Nel nostro ordinamento vi è un principio cardine: per giustificare una sanzione grave come la privazione della libertà personale, è necessario che il reato sia realmente offensivo, cioè lesivo o potenzialmente lesivo di un bene giuridico oggetto di tutela. Solo allora la privazione della libertà sarà giustificata e potrà permettere il fine ultimo della pena: la rieducazione del condannato. Al contrario, in assenza quindi di una lesione, il condannato non potrà beneficiare dell’utilità sociale della pena che, nel nostro sistema, non è meramente punitiva.
Questa proposta, per quanto giusta ed in linea con le pericolose tendenze odierne, rischia di oltrepassare tale limite. Per una sua attuazione sarà quindi necessario incentrarla non sulla punibilità del semplice pensiero, cosa peraltro impossibile, ma sulla prevenzione attraverso il reato di pericolo. Appare, d’altro canto, ingiustificata l’assenza di un’apposita previsione di legge interna al codice penale, ed effettivamente, risulta particolarmente ostica l’applicabilità attuale basata su una legge del 1952, in particolare nel campo delle nuove tecnologie.

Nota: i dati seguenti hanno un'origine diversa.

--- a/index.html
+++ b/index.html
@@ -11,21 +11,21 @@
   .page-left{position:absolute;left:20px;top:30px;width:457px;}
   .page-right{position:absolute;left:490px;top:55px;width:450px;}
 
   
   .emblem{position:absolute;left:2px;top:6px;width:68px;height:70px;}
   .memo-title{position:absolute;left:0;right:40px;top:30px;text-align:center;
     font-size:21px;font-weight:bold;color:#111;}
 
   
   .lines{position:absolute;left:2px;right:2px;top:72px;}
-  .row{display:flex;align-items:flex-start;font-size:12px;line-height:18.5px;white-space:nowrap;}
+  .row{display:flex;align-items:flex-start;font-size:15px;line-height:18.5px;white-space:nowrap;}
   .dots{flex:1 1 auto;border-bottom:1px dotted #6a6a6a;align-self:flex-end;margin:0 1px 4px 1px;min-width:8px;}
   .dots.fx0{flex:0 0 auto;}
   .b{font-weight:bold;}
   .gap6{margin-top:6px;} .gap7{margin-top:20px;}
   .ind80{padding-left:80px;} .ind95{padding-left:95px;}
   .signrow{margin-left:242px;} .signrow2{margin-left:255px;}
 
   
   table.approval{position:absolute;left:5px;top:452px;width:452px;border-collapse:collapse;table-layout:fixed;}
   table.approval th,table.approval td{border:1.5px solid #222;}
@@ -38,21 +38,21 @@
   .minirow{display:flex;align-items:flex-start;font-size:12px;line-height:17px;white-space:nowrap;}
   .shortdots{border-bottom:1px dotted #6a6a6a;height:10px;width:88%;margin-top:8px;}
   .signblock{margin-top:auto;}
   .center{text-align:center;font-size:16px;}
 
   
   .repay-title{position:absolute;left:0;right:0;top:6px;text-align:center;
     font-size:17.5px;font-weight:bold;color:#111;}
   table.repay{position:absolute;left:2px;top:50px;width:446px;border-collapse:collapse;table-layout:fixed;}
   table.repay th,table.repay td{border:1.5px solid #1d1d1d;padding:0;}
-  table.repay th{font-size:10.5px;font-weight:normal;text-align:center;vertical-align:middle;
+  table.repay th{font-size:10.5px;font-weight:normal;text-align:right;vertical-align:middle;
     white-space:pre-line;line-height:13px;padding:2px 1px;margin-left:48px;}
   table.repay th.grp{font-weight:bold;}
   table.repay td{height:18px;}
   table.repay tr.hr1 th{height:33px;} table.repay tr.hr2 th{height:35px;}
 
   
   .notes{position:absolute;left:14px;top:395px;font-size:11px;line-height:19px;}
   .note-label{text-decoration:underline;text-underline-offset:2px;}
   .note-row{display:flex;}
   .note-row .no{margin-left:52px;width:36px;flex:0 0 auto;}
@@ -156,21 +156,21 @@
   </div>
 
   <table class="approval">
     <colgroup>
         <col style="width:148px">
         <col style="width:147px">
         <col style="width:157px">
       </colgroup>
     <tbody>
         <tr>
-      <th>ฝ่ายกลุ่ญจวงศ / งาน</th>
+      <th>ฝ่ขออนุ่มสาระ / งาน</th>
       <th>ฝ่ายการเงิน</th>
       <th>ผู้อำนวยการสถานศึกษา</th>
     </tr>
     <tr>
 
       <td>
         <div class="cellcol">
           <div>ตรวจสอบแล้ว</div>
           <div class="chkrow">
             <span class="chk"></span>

Una revisione ed un’attualizzazione della materia, dunque, non sono sbagliate, ma quasi sicuramente, date le premesse, questa proposta porterà ad un dibattito circa la costituzionalità delle stesse. L’ultima parola spetterà, allora, alla Corte, che potrebbe essere chiamata a valutare se vi sarà o meno una violazione, se la Costituente intendeva in origine limitare la libera opinione in questo senso.
Se da un lato l’attuale situazione in cui chiunque sul web può esprimere la propria opinione in qualunque modo, anche poco ortodosso, è la più grande sconfitta dell’ideologia totalitarista del ventennio, da un altro è giusto pensare alle parole di Matteotti: «Qui non si tratta di reati di opinione perché il fascismo non è un’ideologia, è un crimine».